Could you please find each line in the records that contains the word "output" and copy it?

-----

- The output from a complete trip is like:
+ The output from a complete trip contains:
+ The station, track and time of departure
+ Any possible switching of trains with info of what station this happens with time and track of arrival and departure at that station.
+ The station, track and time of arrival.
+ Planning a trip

-----

RESPONSE AREA:
- The output from a complete trip is like:
+ The output from a complete trip contains:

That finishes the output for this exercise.